Many role-playing games deal with time travel and ever-changing fortunes, but the thesis that no future is guaranteed is the thesis of Cris Tales. When a young girl named Crisbell learns to use the power of mystical time crystals, the player benefits from the advantages of the innovative mechanics both in turn-based combat and when exploring the environment. Unfortunately, as these unique mechanics evolve as the adventure progresses, they stagnate before the story ends.
Cris Tales doesn’t waste time showing off his strengths; the downright beautiful, hand-drawn aesthetic offers surface pleasures, while the grandiose turn-based combat mechanics offer thrills that are more than just superficial. Fighting crowds of monsters and minions is easy thanks to easy-to-understand combat menus, while a wide range of combat skills lets you approach encounters in different ways. Cris Tales adds a timing mechanic to keep the battles interesting. Pressing a button at the right time during your attack will score a critical hit, while during an incoming enemy attack you will do the same to minimize damage and status discomfort. This active approach creates a lot of excitement, but it does require you to memorize the animations of each enemy type. Even then, sometimes the timing doesn’t feel like the action on the screen.
Your group members bring different powers to assist you in battle. I always felt competent and creatively empowered in combat, from William’s collection of offensive and defensive vegetation to Cristopher’s effective elemental magic or Zas’s fun roulette skills. The main attraction, however, is Crisbell’s suite of time crystal forces. With their ability to move parts of the battlefield forward or backward in time, you can get inventive with your approach to combat. In one encounter, I used their powers to transform two vicious beasts into younger, less powerful versions of themselves. I also poisoned the enemies with Willhelm before speeding up the time which caused the poison to hit them all at once. In these sequences the fight of Cris Tales really shines; I felt powerful as I masterfully interwoven Crisbell’s time powers with the rest of the group’s skills. However, the more I played, the more I felt trapped in a time warp.

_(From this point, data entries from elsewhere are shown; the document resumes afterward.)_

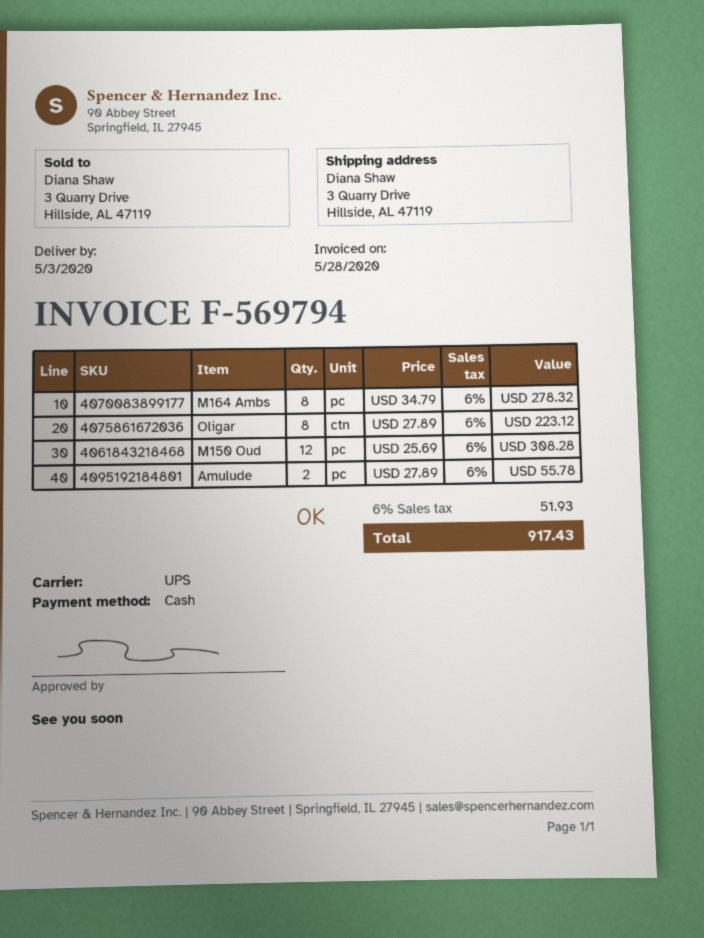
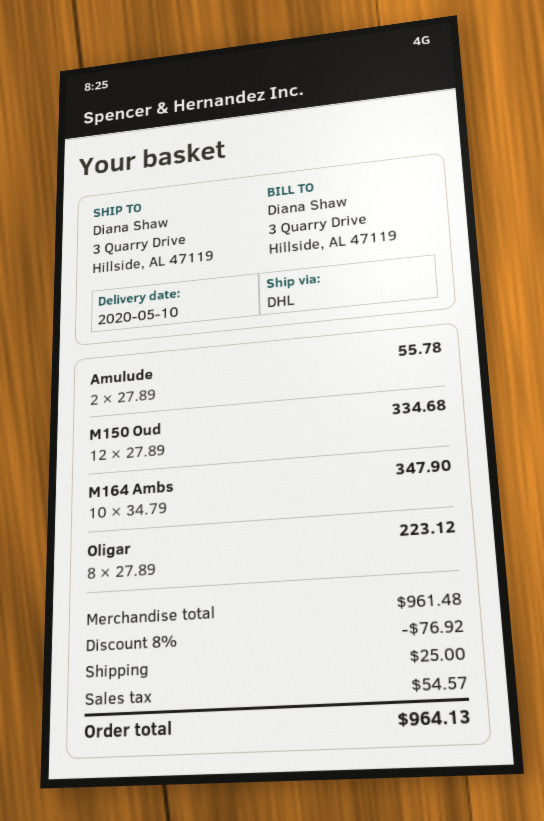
delivery date: 2020-05-03 -> 2020-05-10
shipping method: UPS -> DHL
M164 Ambs: 8 x 34.79 = 278.32 -> 10 x 34.79 = 347.90
M150 Oud: 12 x 25.69 = 308.28 -> 12 x 27.89 = 334.68
discount: none -> 8% = 76.92
shipping: none -> 25.00
tax: 51.93 -> 54.57
total: 917.43 -> 964.13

As you travel through each dungeon in Cris Tales, you repeat many of the same battles. Fighting your way through random encounters with the same subset of enemies is nothing new to the genre, but the repetitive battles have encouraged me to go the most efficient way despite the great powers at my disposal. Since this strategy caught on in the random encounters, I hoped boss fights would encourage more time manipulation, but that’s rare too. While some bosses come in different shapes depending on how you manipulate their time, the strongest enemies have no incentive to play with these unique tools. Instead of serving as the culmination of everything you’ve learned, the later bosses of Cris Tales ask you to ignore the most distinctive mechanics of the combat system by rendering them ineffective.
I also liked using the time powers to solve simple puzzles in dungeons, e.g. Unfortunately, these mechanics never get beyond a rarely used gimmick. The dungeons also tend to have long, everyday trails that appear to be designed to trigger random encounters on your way to an isolated treasure chest, rather than enticing explorations.

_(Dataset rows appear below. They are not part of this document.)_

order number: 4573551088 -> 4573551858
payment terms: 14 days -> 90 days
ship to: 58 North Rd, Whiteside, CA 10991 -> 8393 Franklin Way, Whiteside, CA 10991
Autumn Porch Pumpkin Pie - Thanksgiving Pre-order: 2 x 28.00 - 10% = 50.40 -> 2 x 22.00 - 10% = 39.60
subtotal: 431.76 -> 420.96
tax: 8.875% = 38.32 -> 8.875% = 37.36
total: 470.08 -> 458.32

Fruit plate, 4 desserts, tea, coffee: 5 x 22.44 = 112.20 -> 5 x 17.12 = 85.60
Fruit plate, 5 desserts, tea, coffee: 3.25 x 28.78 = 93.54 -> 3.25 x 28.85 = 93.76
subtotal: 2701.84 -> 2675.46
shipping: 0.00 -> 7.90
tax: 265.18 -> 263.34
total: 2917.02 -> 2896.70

The time shift systems carry into the cities as you can see the past, present and future of each destination. I found it worthwhile to see how my actions and completed side quests affect people or places in real time; Combining these consequences into an already lovable and engaging story (albeit one full of whiplash-inducing twists) got me even more excited to dig into the optional content.
Unfortunately, a lack of names for people and places hampers exploration of the world. For example, if a side quest tells me to talk to a specific person and I can’t remember who that person is, I need to talk to each character so that their name and dialogue appear on the screen. Likewise, cities in the hub world are frustratingly unlabeled, which means you need to keep an eye on the name and location of each area. These are minor inconveniences on a grand scale, but were especially annoying due to the many side quests that require you to speak to several specific people. This problem came to a head in the endgame when I was given the task of getting people from each city, but with more than 30 hours of gameplay between my interactions with some of the city dwellers, I had no idea who some of the characters were going to let go of by their names.
Despite these issues, RPG fans still have a fun, and often delightful, adventure to play. However, with tons of frustrations, repetitive actions, and mechanics that don’t live up to their potential, Cris Tales falls short of the greatness it was designed to be.